Stored data below:

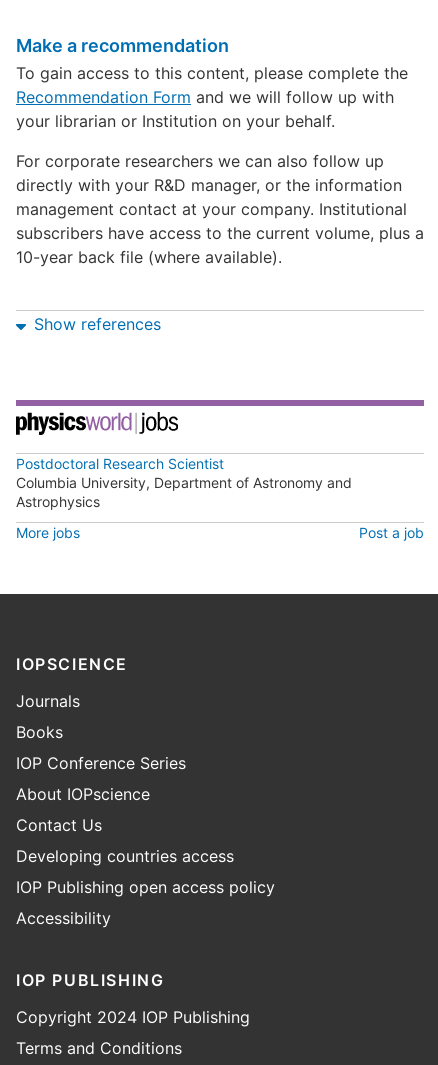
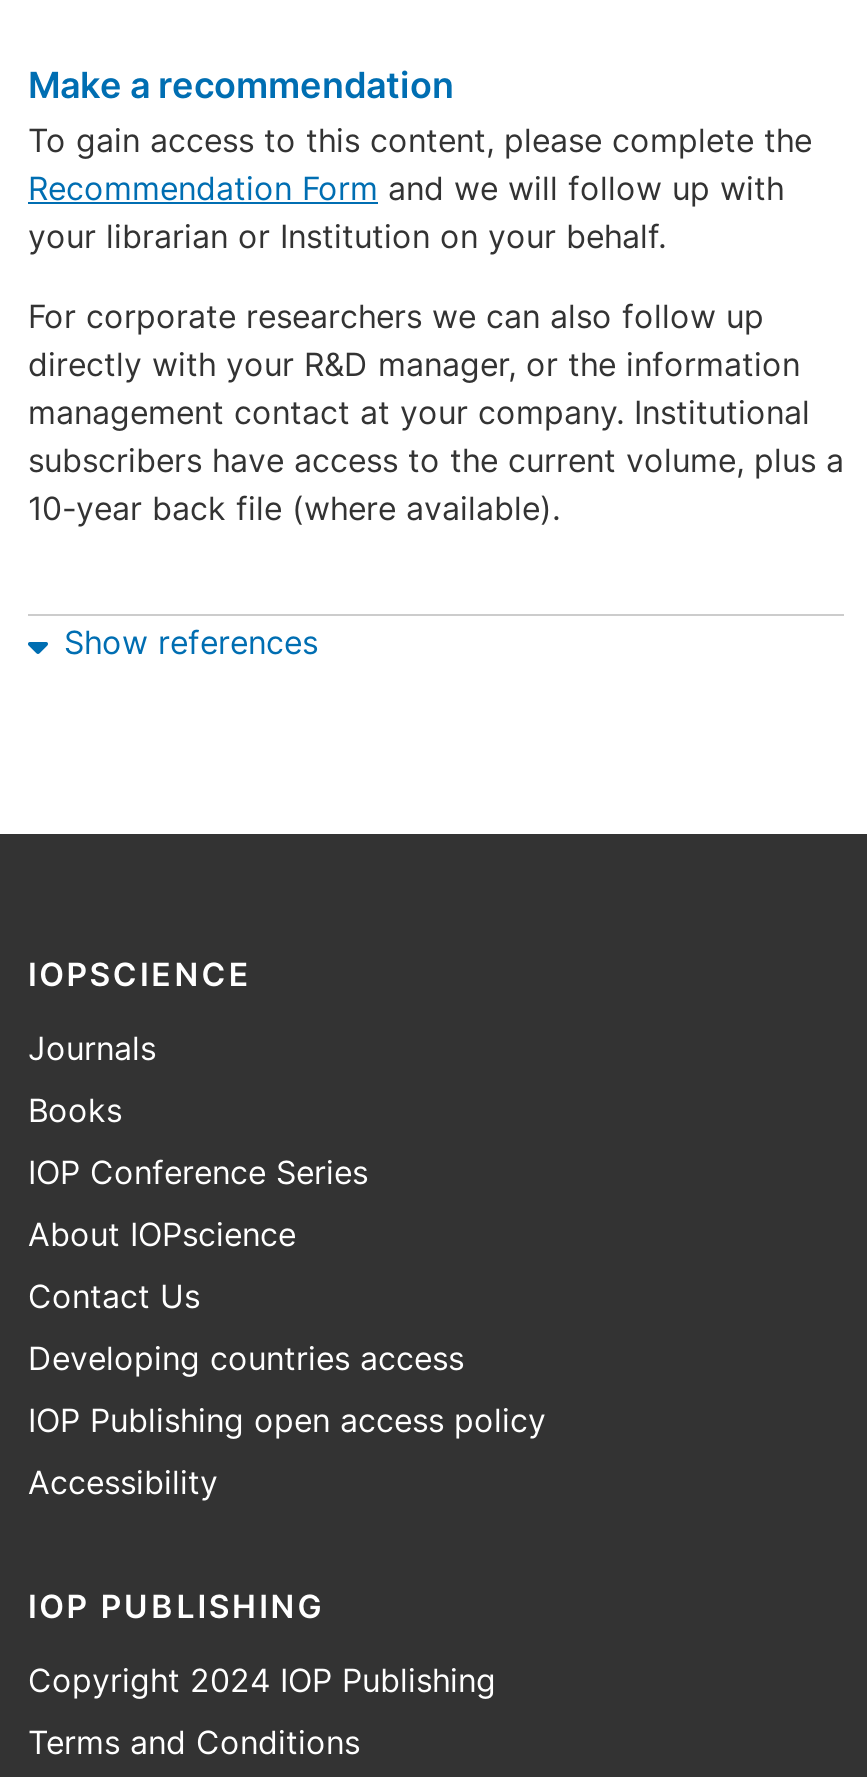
- [image]
- Postdoctoral Research Scientist
- Columbia University, Department of Astronomy and
- Astrophysics
- More jobs
- Post a job
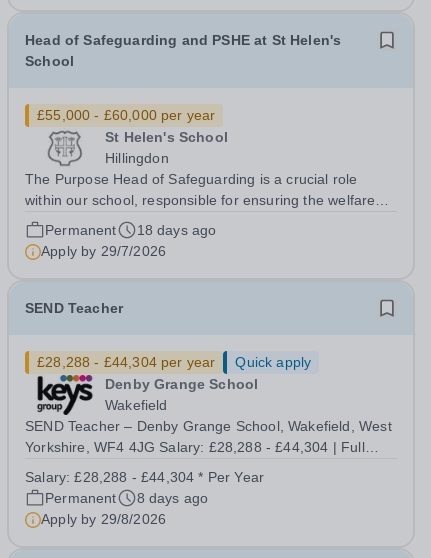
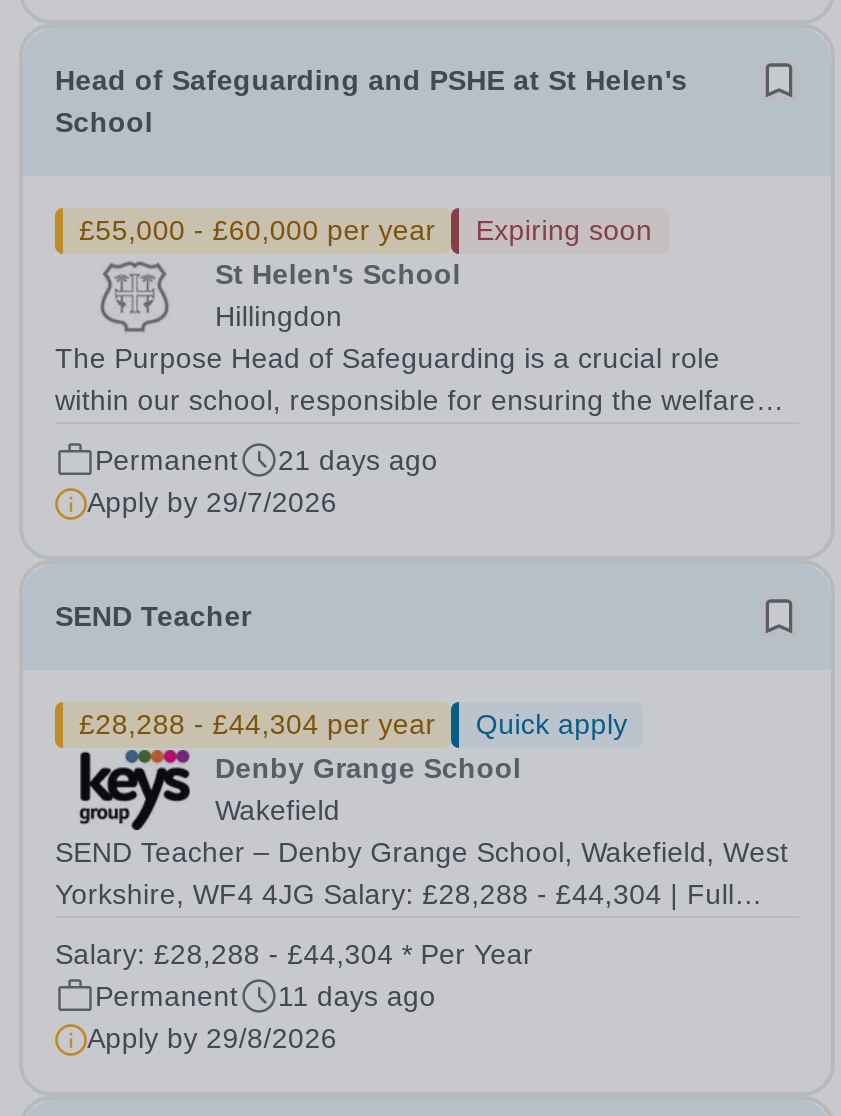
+ Expiring soon

- Permanent 18 days ago
+ Permanent 21 days ago

- Permanent 8 days ago
+ Permanent 11 days ago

End of Stored data.

* **Exercise aim**: Although the records above contain pictures, output every line exactly and leave the pictures out.

* **Result below**:
- [image]
- Postdoctoral Research Scientist
- Columbia University, Department of Astronomy and
- Astrophysics
- More jobs
- Post a job
+ Expiring soon

- Permanent 18 days ago
+ Permanent 21 days ago

- Permanent 8 days ago
+ Permanent 11 days ago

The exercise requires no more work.